Friday, April 19, 2024

Senator Henry Clay to James B. Clay, December 4, 1849

WASHINGTON, December 4, 1849.

MY DEAR SON,—I left home the first of last month, which throughout was a most delightful one, and, after passing two or three weeks in Philadelphia, New York, and Baltimore, arrived here last Saturday, the 1st instant. My presence in those cities excited the usual enthusiasm among my friends, and the customary fatigue, etc., to myself; but I rejoice that my health is good, with the exception of a bad cold, which I hope is passing off. I have not yet seen the President, although I called yesterday and left my card. I have seen Mr. Ewing, and other members of the Cabinet have left their cards. Up to this time there is no organization of the House, which is in a very curious state. Neither party has a majority, and divisions exist in each; so that no one can foresee the final issue. The elections this year have gone very unfavorably to the Whigs, and without some favorable turn in public affairs in their favor, they must lose the ascendency.

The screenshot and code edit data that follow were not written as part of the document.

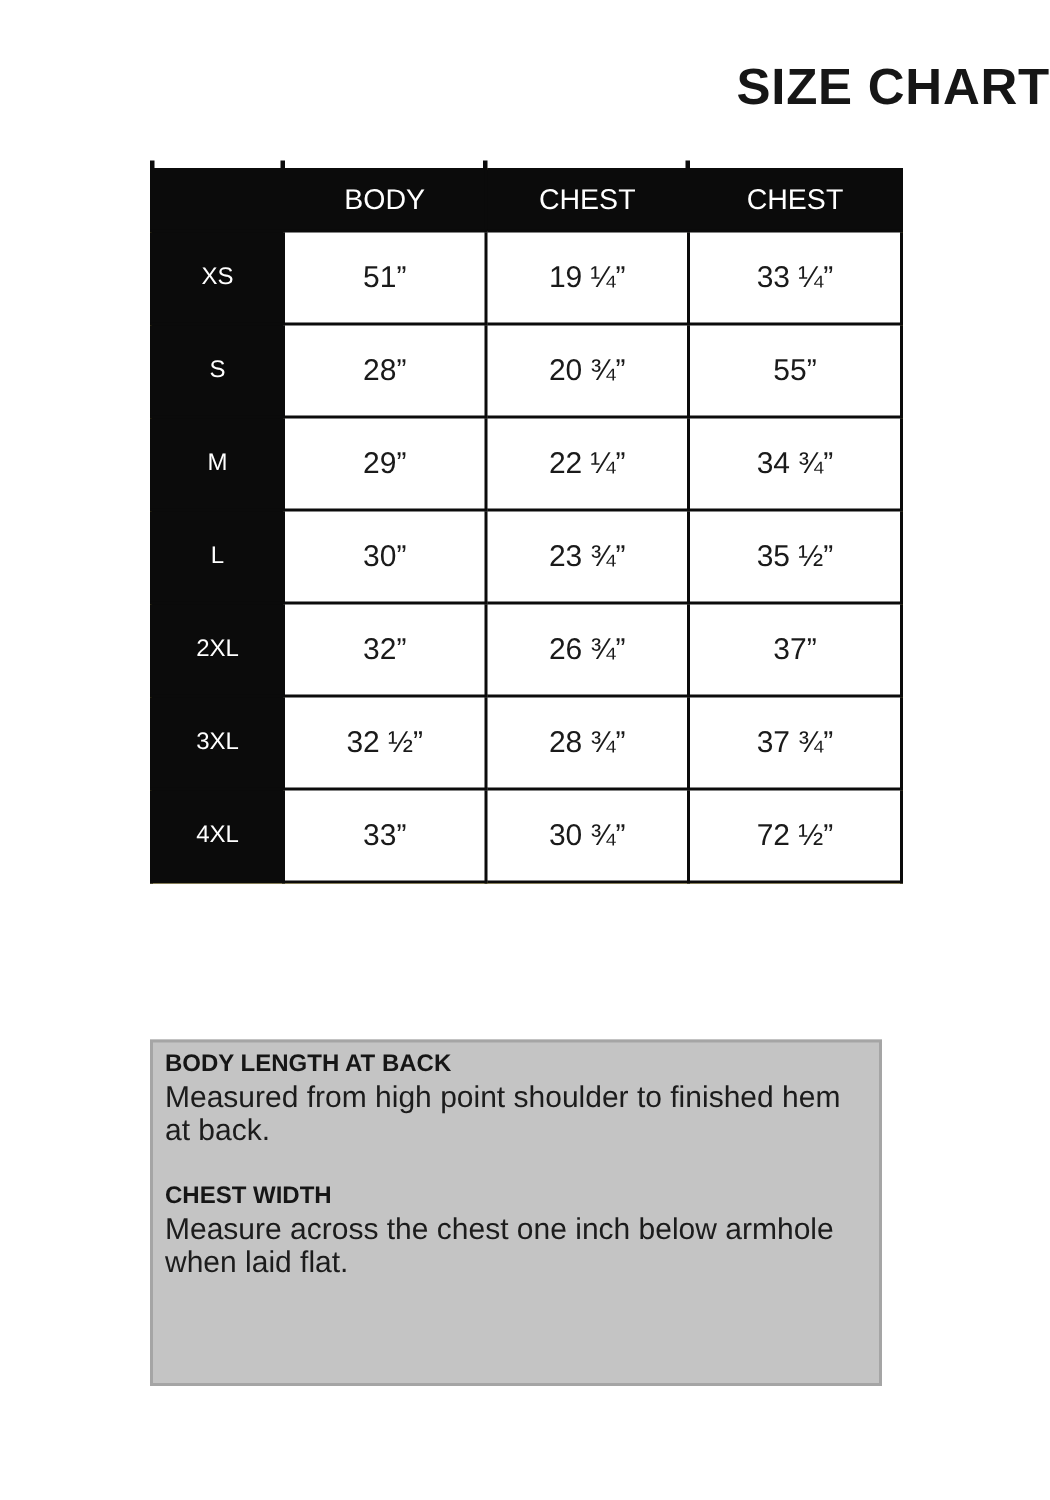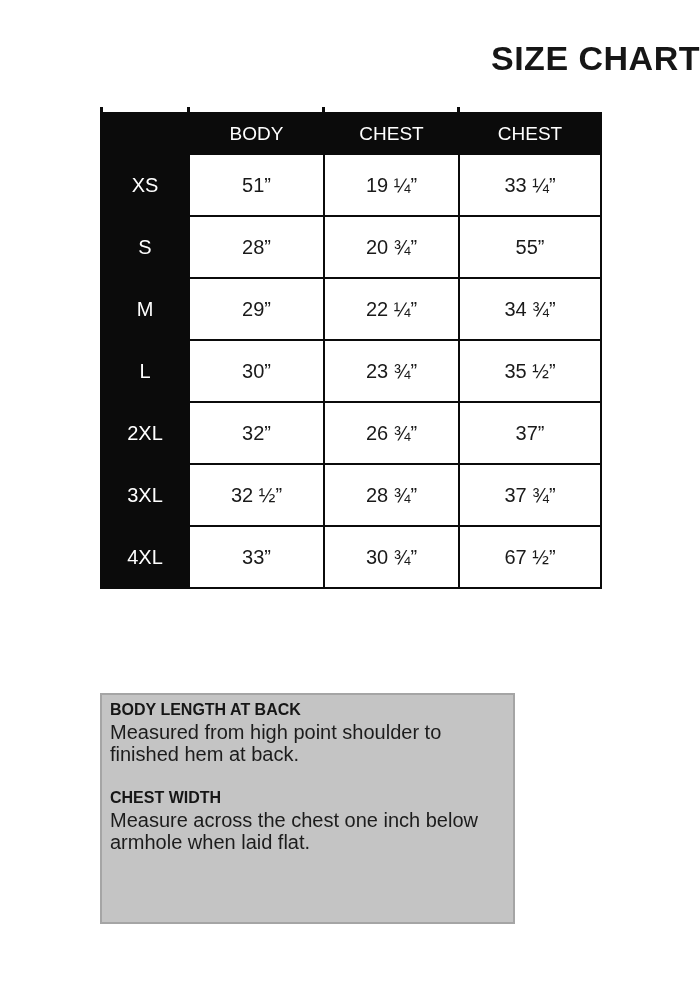--- a/index.html
+++ b/index.html
@@ -64,33 +64,33 @@
     color: #ffffff;
     font-weight: 400;
     font-size: 19px;
     height: 39px;
   }
   .size-table tbody tr { height: 62px; }
   .size-table .size-cell {
     background: #0b0b0b;
     color: #ffffff;
     font-weight: 400;
-    font-size: 20px;
+    font-size: 16px;
   }
   .size-table tbody td {
     background: #ffffff;
     color: #1a1a1a;
     font-size: 20px;
   }
 
   .notes {
     position: absolute;
     left: 100px;
     top: 693px;
-    width: 415px;
+    width: 488px;
     height: 231px;
     box-sizing: border-box;
     background: #c4c4c4;
     border: 2px solid #a5a5a5;
     padding: 4px 10px 0 8px;
     overflow: hidden;
   }
   .note { margin-bottom: 22px; }
   .note-heading {
     font-size: 16px;
@@ -175,21 +175,21 @@
     <th class="size-cell">3XL</th>
     <td>32 ½”</td>
     <td>28 ¾”</td>
     <td>37 ¾”</td>
   </tr>
 
   <tr>
     <th class="size-cell">4XL</th>
     <td>33”</td>
     <td>30 ¾”</td>
-    <td>67 ½”</td>
+    <td>72 ½”</td>
   </tr>
 </tbody>
   </table>
 
   <div class="notes">
   <div class="note">
     <div class="note-heading">BODY LENGTH AT BACK</div>
     <div class="note-text">Measured from high point shoulder to finished hem at back.</div>
   </div>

I received Susan's letter of the 19th October and yours of the 5th November, and the perusal of them afforded me satisfaction. I observe what you say about Mr. Hopkins' kind treatment of you. He has gone home, but if I should ever see him, I will manifest to him my sense of his friendly disposition toward you. I am acquainted with him as a former member of the House of Representatives. I shall seize some suitable occasion to examine your dispatches at the Department of State, and I am glad that you entertain confidence in your competency to discharge the duties of your official position. That is a very proper feeling, within legitimate bounds; but it should not lead to any relaxation of exertions to obtain all information within your reach, and to qualify yourself by all means in your power to fulfill all your official obligations. How do you get along without a knowledge of the French language? Are you acquiring it?

I have heard from home frequently since I left it. John had taken a short hunt in the mountains, but returned without much success. Thomas had gone down the Ohio to see about the saw mill, and is still there. All were well. Dr. Jacobs is now here from Louisville. His brother with his wife have gone to Missouri, where he has purchased another farm. You have said nothing, nor did Susan, about Henry Clay or Thomas Jacobs.

Give my love to Susan and all your children, and to the boys. I will write to her as soon as I am a little relieved from company, etc.

I hope you will adhere to your good resolution of living within your salary. From what you state about your large establishment, I am afraid that you will exceed that prudent limit. How did your predecessor in that particular? I believe he was not a man of any wealth.